Monday, April 5, 2010

Speech Therapy

Dinner with friends of Elisa. Alice is a speech therapist. This is all behavioral. You need to learn fine actions with your mouth, get used to placing your tongue here and there, pursing your lips.

There, timing is everything again. Alice tells us that as the kid speaks, he gets instant feedback with such words as "excellent" at the very precise time when he pronounces the sound correctly. You don't wait for the end of the sentence. She explains this method comes from behavioral studies, probably directly from Skinner. Warm fuzzy feeling all around.

Karen Pryor tells us the clicker works better than the voice for animals. Why is that so? She doesn't know why. It just does. She retells the story of a dog trainer who calls her irate: I tried your clicker thing. My dog learned twice as fast as when I use my voice. I took the clicker and smashed it to pieces!
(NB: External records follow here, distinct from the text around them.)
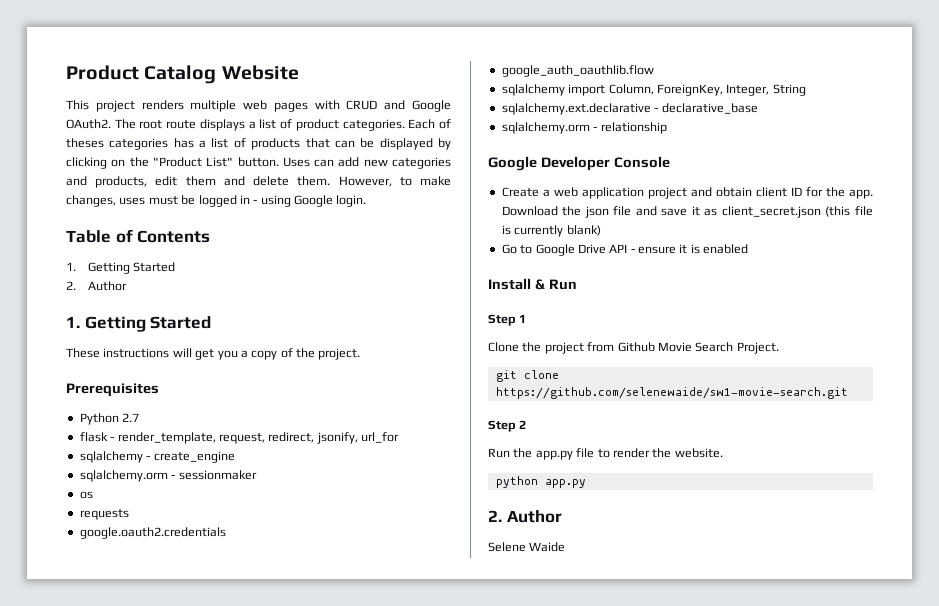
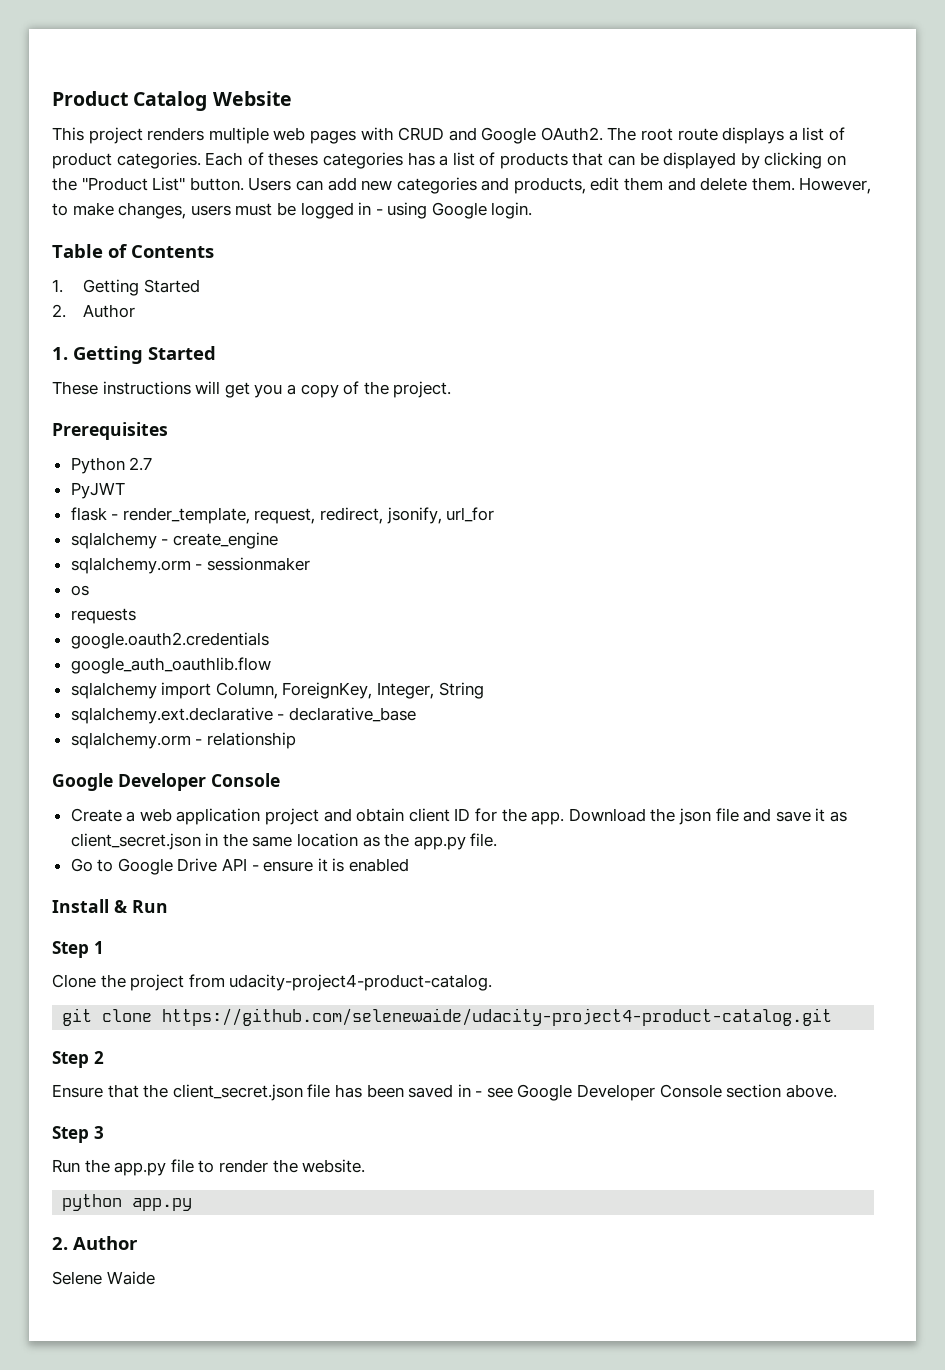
[282,157,310,167] Uses -> [248,177,292,191] Users
[119,197,146,205] uses -> [190,205,231,216] users
(140, 417) none -> [70,482,125,499] // PyJWT
[825,206,873,217] [501,225,601,237] (this file is currently blank) -> [205,833,498,850] in the same location as the app.py file.
[617,342,779,354] Github Movie Search Project. -> [229,974,493,991] udacity-project4-product-catalog.
[495,387,848,399] https://github.com/selenewaide/sw1-movie-search.git -> [162,1008,833,1026] https://github.com/selenewaide/udacity-project4-product-catalog.git
(527, 424) none -> [52,1084,837,1101] [52,1126,104,1143] // Ensure that the client_secret.json file has been saved in - see Google Developer Console section above. // Step 3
It is so clear that it would work so much better for speech therapy too. Two hypotheses about the advantage of the clicker over the voice:
  • The voice carries too much information, and thus the organism spends a lot of time trying to interpret if "good" meant "goooood!!!" or "gud (but please, better next time)".
  • The voice's timing is not as precise as the hand. When the right behavior happens, it takes a tad longer to articulate "Good" than to pinch a little object between the thumb and the index finger.
What is the essence of comedy, you ask a friend. And as he is about to answer something: "Timing!" I tried to make that joke many times, but it usually falls flat: my timing is not as good as Borat's when he takes his class in comedy.